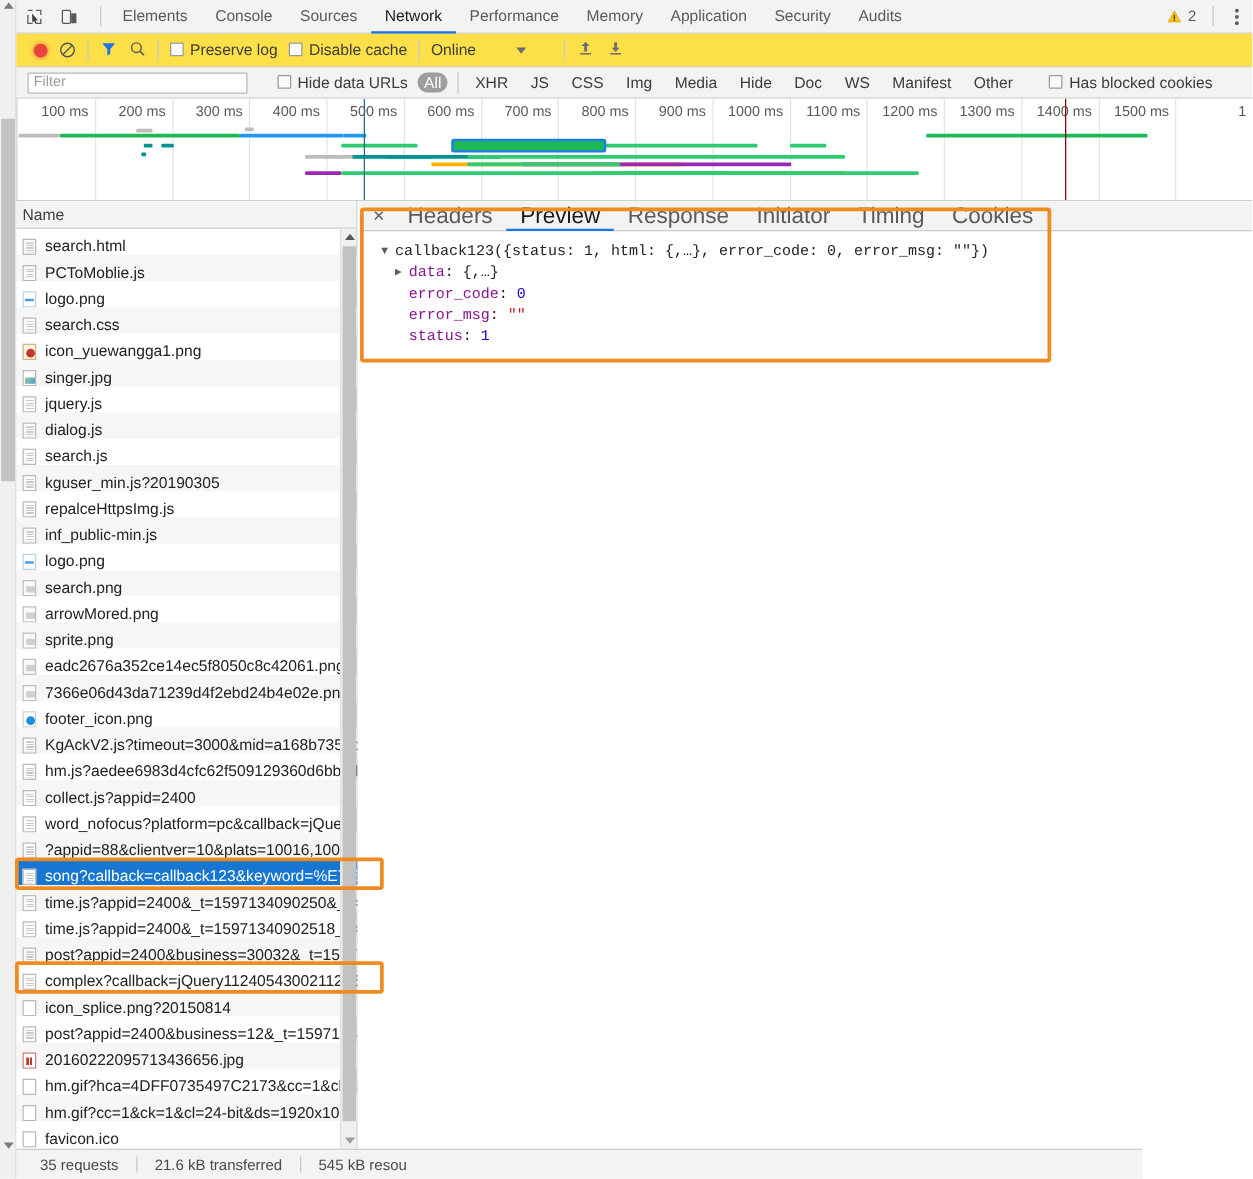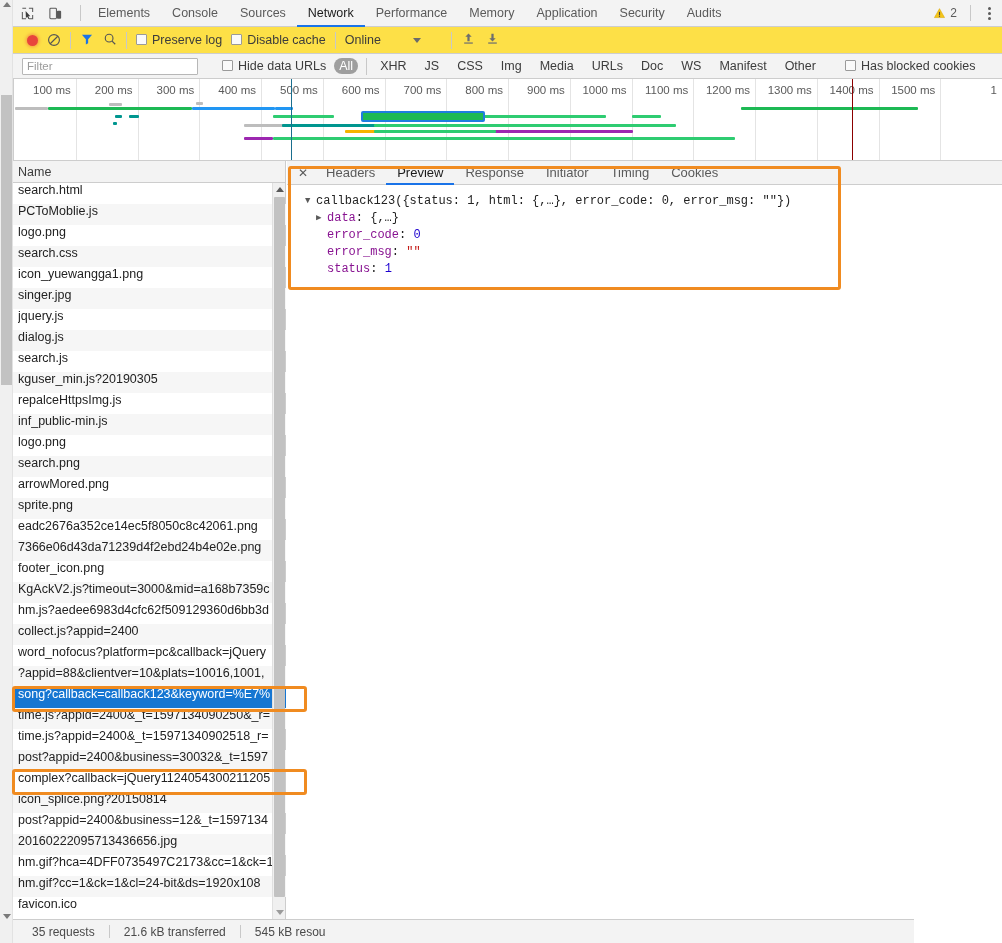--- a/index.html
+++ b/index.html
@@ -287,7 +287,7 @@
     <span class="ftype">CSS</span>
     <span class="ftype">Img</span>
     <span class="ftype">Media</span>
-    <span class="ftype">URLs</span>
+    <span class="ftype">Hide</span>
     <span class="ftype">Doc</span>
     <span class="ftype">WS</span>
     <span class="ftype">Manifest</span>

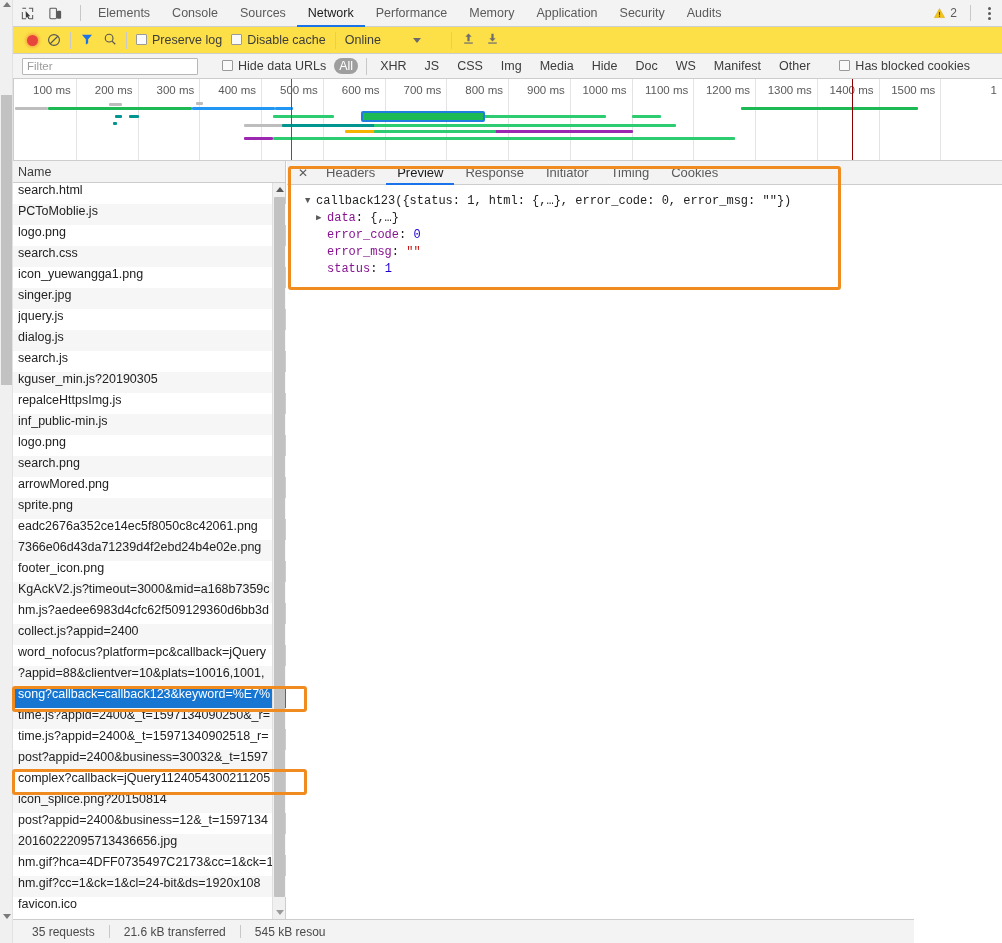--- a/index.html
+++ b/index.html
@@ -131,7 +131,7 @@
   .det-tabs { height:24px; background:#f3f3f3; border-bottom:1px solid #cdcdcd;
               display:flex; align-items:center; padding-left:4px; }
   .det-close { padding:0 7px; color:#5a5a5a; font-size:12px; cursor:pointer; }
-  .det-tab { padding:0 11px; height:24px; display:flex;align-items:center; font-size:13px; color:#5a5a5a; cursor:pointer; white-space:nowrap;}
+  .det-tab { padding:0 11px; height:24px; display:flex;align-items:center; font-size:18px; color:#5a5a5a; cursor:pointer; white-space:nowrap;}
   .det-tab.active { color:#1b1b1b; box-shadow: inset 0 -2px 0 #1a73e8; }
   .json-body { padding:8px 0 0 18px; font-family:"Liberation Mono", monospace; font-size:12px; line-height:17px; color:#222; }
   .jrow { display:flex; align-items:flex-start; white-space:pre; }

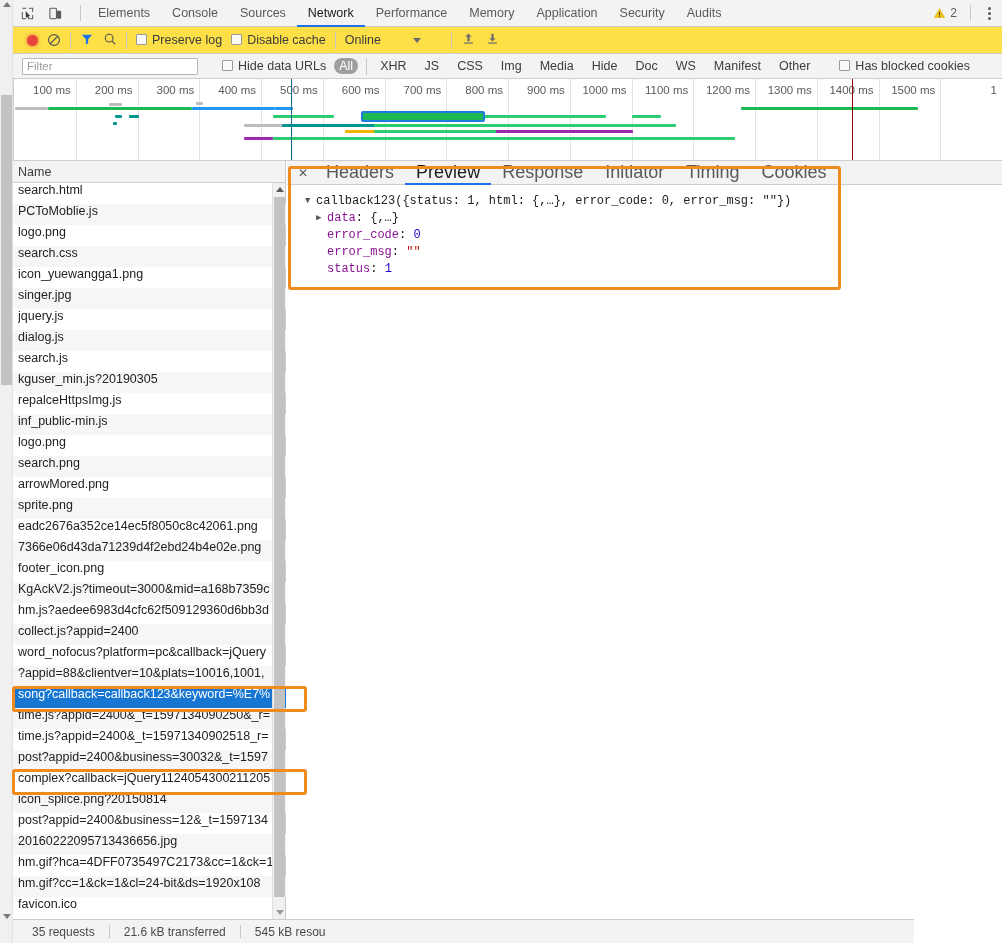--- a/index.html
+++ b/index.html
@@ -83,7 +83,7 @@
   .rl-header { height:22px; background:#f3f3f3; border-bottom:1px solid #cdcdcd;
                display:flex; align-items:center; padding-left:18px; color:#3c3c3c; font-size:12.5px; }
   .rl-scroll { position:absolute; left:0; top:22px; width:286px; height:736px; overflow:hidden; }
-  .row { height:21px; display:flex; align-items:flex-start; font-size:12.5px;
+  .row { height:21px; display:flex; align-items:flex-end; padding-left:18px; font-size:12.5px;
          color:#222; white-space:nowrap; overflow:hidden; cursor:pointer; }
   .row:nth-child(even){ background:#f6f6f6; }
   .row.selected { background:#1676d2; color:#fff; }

⁂

Output the full set of records above without changing a word, and drop the images.

--- a/index.html
+++ b/index.html
@@ -287,7 +287,7 @@
     <span class="ftype">CSS</span>
     <span class="ftype">Img</span>
     <span class="ftype">Media</span>
-    <span class="ftype">URLs</span>
+    <span class="ftype">Hide</span>
     <span class="ftype">Doc</span>
     <span class="ftype">WS</span>
     <span class="ftype">Manifest</span>

--- a/index.html
+++ b/index.html
@@ -131,7 +131,7 @@
   .det-tabs { height:24px; background:#f3f3f3; border-bottom:1px solid #cdcdcd;
               display:flex; align-items:center; padding-left:4px; }
   .det-close { padding:0 7px; color:#5a5a5a; font-size:12px; cursor:pointer; }
-  .det-tab { padding:0 11px; height:24px; display:flex;align-items:center; font-size:13px; color:#5a5a5a; cursor:pointer; white-space:nowrap;}
+  .det-tab { padding:0 11px; height:24px; display:flex;align-items:center; font-size:18px; color:#5a5a5a; cursor:pointer; white-space:nowrap;}
   .det-tab.active { color:#1b1b1b; box-shadow: inset 0 -2px 0 #1a73e8; }
   .json-body { padding:8px 0 0 18px; font-family:"Liberation Mono", monospace; font-size:12px; line-height:17px; color:#222; }
   .jrow { display:flex; align-items:flex-start; white-space:pre; }

--- a/index.html
+++ b/index.html
@@ -83,7 +83,7 @@
   .rl-header { height:22px; background:#f3f3f3; border-bottom:1px solid #cdcdcd;
                display:flex; align-items:center; padding-left:18px; color:#3c3c3c; font-size:12.5px; }
   .rl-scroll { position:absolute; left:0; top:22px; width:286px; height:736px; overflow:hidden; }
-  .row { height:21px; display:flex; align-items:flex-start; font-size:12.5px;
+  .row { height:21px; display:flex; align-items:flex-end; padding-left:18px; font-size:12.5px;
          color:#222; white-space:nowrap; overflow:hidden; cursor:pointer; }
   .row:nth-child(even){ background:#f6f6f6; }
   .row.selected { background:#1676d2; color:#fff; }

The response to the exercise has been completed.